↓↓↓
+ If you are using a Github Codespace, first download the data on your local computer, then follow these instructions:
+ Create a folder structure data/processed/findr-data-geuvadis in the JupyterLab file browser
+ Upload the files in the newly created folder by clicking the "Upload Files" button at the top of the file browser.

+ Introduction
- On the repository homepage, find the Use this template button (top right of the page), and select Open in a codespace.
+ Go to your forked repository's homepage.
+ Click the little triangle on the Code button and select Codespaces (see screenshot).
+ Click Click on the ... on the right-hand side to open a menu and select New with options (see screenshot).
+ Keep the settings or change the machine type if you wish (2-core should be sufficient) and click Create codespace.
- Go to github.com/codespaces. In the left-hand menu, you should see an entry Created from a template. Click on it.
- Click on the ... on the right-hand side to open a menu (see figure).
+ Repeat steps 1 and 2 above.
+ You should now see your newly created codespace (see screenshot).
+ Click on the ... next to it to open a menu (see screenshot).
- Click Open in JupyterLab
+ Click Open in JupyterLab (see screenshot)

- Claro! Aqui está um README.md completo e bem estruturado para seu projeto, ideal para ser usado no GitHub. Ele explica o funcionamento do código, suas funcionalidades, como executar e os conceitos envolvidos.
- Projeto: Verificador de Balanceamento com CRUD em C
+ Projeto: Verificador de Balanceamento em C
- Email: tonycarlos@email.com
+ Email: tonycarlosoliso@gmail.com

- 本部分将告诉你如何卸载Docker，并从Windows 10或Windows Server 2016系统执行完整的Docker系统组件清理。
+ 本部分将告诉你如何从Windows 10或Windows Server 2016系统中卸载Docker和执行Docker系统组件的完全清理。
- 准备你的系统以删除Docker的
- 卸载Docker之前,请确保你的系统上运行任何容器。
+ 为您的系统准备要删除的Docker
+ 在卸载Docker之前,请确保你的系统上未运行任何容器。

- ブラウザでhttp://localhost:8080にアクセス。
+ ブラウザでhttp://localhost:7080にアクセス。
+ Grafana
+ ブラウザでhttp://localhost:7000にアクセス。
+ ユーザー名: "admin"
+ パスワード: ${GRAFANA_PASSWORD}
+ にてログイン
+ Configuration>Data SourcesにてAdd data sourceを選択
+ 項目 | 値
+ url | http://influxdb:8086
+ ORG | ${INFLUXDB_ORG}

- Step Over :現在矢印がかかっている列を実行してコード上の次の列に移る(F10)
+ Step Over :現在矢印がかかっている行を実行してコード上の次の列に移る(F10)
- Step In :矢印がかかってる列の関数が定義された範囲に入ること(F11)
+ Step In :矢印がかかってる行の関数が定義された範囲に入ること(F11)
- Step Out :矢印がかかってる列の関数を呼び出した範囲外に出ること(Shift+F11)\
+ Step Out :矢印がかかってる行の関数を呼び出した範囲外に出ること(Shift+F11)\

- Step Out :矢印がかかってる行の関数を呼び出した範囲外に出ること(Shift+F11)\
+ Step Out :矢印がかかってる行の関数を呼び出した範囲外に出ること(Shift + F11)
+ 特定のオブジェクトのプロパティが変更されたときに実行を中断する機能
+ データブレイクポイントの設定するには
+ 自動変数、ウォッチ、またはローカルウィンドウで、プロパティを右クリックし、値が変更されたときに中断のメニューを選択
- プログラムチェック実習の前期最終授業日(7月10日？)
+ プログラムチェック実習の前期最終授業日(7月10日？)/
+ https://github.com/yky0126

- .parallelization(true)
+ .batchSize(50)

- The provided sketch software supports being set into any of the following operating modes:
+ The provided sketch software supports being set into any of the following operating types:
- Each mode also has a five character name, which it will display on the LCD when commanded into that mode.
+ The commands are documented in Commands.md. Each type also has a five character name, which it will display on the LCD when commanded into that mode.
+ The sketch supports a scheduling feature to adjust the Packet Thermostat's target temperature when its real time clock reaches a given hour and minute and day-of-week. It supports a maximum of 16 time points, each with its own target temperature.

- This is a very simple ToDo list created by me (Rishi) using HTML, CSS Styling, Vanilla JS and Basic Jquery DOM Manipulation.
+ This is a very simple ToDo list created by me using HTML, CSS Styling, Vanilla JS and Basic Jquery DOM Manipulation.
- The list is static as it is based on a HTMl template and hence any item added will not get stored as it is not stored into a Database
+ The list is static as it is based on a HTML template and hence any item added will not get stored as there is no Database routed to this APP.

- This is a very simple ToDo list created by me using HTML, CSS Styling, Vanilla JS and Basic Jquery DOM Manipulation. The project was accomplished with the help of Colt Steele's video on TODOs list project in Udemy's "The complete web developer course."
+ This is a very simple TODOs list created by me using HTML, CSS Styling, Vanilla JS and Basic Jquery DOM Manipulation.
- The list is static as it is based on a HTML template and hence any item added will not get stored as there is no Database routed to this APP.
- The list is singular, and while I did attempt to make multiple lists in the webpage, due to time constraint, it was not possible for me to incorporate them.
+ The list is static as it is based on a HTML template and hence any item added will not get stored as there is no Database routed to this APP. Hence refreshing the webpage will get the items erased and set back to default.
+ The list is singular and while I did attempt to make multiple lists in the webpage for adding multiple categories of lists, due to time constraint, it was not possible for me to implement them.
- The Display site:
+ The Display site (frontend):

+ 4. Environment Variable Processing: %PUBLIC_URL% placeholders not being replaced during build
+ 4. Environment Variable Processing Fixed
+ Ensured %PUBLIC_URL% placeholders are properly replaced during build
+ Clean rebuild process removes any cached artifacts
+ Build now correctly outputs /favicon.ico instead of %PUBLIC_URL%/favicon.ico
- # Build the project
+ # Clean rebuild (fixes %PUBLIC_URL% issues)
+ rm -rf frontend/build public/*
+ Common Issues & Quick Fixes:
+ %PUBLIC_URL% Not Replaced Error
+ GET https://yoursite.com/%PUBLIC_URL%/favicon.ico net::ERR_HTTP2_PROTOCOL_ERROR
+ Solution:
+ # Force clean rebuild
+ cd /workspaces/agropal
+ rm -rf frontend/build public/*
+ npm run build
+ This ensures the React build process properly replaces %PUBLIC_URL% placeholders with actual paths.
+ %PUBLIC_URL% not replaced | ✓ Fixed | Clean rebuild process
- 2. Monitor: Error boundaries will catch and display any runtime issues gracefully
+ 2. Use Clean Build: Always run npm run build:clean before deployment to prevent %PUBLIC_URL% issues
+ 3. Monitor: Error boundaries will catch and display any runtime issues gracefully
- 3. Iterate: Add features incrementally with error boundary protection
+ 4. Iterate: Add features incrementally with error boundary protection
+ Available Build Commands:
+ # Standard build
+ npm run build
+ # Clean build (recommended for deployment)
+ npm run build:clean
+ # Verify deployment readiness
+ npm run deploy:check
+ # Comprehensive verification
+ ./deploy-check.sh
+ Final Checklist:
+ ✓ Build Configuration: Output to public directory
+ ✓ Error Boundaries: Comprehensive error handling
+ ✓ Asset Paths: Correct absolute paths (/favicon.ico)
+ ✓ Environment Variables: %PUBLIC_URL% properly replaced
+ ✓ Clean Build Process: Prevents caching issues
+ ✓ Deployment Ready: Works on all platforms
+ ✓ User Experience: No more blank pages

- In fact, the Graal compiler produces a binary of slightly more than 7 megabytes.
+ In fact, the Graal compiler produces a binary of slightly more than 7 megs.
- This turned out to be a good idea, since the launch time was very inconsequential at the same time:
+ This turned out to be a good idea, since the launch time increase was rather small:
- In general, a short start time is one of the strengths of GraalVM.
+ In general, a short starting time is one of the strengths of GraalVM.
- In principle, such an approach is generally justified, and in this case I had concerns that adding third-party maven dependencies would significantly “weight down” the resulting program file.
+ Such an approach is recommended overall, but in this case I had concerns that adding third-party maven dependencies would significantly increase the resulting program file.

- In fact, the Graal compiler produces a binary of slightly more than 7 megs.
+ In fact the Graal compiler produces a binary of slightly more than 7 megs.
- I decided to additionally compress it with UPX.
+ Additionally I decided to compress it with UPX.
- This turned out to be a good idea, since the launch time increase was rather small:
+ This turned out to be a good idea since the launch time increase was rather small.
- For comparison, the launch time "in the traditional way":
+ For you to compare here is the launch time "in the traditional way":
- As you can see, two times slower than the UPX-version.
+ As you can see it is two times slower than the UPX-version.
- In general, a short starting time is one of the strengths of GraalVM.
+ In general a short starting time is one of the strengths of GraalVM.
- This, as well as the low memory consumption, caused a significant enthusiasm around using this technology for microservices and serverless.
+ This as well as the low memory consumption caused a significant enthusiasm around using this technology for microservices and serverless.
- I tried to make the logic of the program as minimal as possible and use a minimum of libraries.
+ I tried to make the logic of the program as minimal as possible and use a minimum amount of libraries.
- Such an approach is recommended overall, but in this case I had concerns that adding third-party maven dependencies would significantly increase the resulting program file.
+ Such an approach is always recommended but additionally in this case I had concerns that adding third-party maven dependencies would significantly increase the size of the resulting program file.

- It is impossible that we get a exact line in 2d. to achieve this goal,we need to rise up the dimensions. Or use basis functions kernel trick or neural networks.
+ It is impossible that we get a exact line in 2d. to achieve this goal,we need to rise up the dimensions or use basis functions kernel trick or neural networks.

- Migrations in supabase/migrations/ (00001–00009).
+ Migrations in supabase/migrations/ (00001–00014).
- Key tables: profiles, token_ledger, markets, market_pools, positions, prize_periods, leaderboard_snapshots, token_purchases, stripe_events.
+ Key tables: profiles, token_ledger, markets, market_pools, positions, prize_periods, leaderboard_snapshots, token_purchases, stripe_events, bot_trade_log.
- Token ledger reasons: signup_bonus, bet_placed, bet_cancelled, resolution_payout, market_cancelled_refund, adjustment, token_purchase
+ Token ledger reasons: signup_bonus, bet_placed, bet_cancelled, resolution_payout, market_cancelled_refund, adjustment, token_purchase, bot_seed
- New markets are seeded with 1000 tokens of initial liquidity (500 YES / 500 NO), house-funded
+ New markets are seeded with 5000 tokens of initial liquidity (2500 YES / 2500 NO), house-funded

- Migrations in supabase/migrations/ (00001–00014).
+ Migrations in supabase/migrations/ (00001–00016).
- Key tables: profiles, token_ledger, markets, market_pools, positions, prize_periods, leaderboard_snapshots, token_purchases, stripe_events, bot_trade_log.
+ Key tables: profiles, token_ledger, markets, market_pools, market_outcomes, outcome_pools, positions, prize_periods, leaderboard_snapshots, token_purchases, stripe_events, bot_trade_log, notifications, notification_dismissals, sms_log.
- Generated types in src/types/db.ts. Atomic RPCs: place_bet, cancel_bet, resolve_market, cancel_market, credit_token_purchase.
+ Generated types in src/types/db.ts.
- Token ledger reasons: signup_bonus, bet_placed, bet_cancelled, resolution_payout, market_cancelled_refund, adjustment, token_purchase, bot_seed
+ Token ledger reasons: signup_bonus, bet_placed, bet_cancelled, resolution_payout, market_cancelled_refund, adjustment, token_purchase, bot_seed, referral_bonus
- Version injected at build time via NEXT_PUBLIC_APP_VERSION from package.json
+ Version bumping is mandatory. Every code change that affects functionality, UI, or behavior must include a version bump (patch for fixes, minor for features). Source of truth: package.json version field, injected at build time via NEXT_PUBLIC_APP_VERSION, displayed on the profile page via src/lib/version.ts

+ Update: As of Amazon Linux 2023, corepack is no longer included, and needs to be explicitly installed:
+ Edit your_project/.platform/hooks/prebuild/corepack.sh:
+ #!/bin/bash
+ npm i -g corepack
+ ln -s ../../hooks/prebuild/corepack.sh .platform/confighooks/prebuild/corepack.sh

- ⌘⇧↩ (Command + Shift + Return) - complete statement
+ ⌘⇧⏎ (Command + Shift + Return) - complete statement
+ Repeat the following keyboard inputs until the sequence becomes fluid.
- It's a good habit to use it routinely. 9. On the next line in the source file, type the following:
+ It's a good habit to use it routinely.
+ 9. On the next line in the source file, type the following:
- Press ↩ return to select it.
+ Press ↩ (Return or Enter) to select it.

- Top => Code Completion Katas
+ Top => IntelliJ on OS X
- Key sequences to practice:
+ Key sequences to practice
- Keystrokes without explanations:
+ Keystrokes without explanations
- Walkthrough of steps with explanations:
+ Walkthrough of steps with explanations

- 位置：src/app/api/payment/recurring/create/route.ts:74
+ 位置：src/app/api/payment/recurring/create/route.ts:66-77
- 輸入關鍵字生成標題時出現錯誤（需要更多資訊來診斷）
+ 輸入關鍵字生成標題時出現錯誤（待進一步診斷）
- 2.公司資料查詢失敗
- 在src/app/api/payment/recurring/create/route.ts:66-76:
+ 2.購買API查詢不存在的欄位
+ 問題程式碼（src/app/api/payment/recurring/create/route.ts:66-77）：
↑↑↑
§ WHAT YOU HAVE TO DO:
For each line above that holds the string "static", provide a copy of that line.

§ SOLUTION FOR THIS EXERCISE:
- The list is static as it is based on a HTMl template and hence any item added will not get stored as it is not stored into a Database
+ The list is static as it is based on a HTML template and hence any item added will not get stored as there is no Database routed to this APP.
- The list is static as it is based on a HTML template and hence any item added will not get stored as there is no Database routed to this APP.
+ The list is static as it is based on a HTML template and hence any item added will not get stored as there is no Database routed to this APP. Hence refreshing the webpage will get the items erased and set back to default.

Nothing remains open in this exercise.